正當他要說完的時候,十七連裡忽然傳出一陣驚呼,所有人齊齊看去,令人意想不到的是,白素素嘴唇發白差點倒在地上,幸好周雨辭及時扶住了她。
雖說軍訓暈倒是很常有的事,但誰也沒有想到剛剛還很活躍的白素素居然是第一個暈倒的。
呂洋讓馬仁去打了一個報告,自己跑到白素素面前,再次惡狠狠地說:“真是不給我省心!”

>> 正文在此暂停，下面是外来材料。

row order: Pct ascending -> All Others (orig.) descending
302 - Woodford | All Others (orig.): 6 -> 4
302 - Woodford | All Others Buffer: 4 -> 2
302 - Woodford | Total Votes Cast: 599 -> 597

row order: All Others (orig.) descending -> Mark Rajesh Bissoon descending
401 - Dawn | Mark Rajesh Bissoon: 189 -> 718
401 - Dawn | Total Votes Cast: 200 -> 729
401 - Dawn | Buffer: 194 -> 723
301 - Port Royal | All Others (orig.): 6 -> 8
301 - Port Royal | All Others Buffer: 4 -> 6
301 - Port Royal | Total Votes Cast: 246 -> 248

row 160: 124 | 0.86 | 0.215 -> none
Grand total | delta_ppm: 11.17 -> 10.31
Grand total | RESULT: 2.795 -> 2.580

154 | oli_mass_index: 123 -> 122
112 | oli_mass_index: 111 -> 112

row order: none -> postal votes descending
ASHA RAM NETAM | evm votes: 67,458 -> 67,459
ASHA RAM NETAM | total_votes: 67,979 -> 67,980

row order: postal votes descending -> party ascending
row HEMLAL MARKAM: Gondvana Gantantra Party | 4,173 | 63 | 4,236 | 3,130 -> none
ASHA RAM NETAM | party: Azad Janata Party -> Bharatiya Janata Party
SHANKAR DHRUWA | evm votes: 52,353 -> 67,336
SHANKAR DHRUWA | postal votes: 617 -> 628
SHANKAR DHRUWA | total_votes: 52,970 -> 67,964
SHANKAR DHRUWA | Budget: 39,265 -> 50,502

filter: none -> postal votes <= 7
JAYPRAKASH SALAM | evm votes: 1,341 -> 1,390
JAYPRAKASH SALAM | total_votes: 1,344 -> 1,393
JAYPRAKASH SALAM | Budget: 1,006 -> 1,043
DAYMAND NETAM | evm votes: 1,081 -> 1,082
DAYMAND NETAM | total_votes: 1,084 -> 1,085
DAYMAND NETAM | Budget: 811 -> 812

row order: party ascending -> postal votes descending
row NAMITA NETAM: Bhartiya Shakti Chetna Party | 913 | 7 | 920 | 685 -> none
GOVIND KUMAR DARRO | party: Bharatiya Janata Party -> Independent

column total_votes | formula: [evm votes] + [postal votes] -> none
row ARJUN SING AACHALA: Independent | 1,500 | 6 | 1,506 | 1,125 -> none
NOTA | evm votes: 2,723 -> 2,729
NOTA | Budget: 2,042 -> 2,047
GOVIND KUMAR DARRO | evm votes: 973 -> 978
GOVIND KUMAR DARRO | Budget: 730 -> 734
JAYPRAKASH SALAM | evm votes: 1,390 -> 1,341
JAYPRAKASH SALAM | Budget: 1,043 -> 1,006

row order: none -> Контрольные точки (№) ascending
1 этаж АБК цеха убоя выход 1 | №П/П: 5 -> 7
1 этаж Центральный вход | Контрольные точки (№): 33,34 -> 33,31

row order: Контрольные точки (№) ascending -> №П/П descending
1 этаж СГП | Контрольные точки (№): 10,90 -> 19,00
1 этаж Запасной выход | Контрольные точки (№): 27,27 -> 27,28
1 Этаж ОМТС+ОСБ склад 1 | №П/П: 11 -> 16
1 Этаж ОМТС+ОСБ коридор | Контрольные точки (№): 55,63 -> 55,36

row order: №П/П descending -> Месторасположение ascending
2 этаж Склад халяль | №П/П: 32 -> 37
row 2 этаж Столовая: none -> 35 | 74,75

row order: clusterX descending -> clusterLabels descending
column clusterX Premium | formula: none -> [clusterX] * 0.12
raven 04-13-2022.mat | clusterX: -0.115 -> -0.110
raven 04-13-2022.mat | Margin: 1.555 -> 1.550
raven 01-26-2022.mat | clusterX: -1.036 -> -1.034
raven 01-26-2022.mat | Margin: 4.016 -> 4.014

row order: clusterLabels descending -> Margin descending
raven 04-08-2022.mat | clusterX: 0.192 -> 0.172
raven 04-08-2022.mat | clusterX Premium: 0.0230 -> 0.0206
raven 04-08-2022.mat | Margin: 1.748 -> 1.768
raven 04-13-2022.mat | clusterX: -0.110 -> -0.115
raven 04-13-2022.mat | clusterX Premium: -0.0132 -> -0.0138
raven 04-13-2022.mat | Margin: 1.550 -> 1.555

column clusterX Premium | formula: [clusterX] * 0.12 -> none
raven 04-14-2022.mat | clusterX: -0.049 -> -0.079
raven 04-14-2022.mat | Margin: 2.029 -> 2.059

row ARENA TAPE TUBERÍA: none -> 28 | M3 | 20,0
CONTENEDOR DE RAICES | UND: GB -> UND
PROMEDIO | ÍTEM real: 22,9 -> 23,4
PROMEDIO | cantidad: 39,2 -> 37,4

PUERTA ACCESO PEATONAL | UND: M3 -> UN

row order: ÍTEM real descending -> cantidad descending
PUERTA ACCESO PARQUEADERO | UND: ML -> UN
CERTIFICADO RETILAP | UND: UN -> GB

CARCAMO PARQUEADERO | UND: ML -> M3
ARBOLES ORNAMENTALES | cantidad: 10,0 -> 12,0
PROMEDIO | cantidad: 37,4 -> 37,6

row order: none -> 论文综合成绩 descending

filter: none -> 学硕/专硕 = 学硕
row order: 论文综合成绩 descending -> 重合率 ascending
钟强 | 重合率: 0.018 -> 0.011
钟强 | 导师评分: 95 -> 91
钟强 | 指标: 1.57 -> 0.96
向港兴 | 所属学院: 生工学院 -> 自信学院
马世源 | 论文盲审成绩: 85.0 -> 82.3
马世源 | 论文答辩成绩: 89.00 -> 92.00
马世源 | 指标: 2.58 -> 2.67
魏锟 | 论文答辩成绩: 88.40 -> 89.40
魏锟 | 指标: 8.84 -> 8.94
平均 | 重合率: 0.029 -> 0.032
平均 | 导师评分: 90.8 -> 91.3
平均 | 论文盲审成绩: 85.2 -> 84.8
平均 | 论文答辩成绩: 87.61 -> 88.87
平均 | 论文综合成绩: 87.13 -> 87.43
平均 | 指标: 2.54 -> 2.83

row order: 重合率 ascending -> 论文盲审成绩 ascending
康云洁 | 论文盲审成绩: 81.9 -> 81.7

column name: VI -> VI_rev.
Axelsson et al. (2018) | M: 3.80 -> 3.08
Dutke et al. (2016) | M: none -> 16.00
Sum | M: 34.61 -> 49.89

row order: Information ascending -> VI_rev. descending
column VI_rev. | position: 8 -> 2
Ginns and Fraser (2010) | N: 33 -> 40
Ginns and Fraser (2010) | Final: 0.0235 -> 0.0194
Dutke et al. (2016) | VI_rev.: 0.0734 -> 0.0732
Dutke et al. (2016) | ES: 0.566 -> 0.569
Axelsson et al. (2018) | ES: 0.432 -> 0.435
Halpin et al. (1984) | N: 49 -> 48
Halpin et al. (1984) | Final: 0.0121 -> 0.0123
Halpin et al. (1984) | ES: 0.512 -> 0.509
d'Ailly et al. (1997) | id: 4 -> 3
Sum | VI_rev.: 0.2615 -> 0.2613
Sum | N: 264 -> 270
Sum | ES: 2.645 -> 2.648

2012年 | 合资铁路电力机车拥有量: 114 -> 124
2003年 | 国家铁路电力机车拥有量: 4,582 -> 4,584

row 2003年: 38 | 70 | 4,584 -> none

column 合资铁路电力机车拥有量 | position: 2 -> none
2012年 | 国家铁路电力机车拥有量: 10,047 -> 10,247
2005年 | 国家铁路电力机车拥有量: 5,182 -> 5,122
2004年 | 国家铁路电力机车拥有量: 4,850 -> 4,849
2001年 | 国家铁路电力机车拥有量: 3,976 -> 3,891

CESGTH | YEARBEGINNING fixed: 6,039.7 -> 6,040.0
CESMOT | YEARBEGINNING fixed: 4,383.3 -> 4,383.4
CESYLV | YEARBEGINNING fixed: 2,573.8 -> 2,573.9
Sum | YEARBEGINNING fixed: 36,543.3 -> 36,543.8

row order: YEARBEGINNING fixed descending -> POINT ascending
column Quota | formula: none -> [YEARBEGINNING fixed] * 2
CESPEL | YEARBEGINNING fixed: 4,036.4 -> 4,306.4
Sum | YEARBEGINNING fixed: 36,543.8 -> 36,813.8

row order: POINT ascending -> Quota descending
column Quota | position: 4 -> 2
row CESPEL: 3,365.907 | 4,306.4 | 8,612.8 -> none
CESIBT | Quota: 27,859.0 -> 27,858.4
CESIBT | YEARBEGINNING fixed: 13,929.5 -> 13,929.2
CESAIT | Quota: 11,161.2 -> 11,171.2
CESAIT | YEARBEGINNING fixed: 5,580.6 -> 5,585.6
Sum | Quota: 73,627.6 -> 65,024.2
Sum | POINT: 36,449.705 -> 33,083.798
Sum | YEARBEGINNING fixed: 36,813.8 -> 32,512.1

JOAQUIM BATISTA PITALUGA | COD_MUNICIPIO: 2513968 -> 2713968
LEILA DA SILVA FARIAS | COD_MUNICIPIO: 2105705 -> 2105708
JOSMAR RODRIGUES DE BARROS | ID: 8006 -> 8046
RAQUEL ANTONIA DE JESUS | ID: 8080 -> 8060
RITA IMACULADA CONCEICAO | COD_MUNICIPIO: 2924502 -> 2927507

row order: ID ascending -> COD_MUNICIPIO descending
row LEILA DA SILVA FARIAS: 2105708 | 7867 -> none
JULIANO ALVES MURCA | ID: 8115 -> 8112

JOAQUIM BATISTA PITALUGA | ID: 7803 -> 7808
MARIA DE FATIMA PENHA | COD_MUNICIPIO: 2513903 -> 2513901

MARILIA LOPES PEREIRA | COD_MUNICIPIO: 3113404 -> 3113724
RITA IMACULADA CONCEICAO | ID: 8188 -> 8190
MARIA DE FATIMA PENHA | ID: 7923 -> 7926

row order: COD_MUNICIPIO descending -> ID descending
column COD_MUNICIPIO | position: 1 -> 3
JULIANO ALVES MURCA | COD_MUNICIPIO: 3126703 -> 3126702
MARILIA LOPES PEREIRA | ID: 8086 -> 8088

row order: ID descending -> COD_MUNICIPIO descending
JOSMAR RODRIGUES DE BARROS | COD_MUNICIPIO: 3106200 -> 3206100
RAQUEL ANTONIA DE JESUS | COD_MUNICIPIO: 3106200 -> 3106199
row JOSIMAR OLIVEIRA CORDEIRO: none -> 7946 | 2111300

全班同學都圍上來了,他大聲呵斥:“都給我回去站好。”
也許有些人只是為了看熱鬧,也許有些人是真的關心白素素,但他一概不管。他反覆確認,發現白素素並不是中暑,而是低血糖,便趕緊從褲兜裡掏出了一顆橘子味的水果糖。
白素素有些難受地說道:“我想吃草莓味的……”
“……”
白素素被呂洋抬到了後面,片秋然聽見周圍傳來一些竊竊私語。
“你知道嗎?這不是第一次了,以前我和她一個學校的,升旗的時候也犯了一回,好像是因為減肥總不吃早飯。”
“真是的,你看她這麽瘦了為什麽不吃早飯?”
“愛美唄!誰會嫌自己瘦啊!”
“真是為了愛美連健康都不要了。”
流言總是傳的飛快,它比病毒可怕。
片秋然提醒了一句:“別這樣說別人了,大家都是同學,別亂傳了。”
那人白了他一眼:“管你什麽事?你知道原因嗎?”
片秋然沒說話了,他也想知道原因。
李喆一個人悄悄地說:“憑什麽?他們憑什麽亂講別人的壞話!”
片秋然感到疑惑,他有點明白但又不太明白李喆這話的意思,但他知道這應該是李喆的秘密,就像他說那話也一樣有秘密。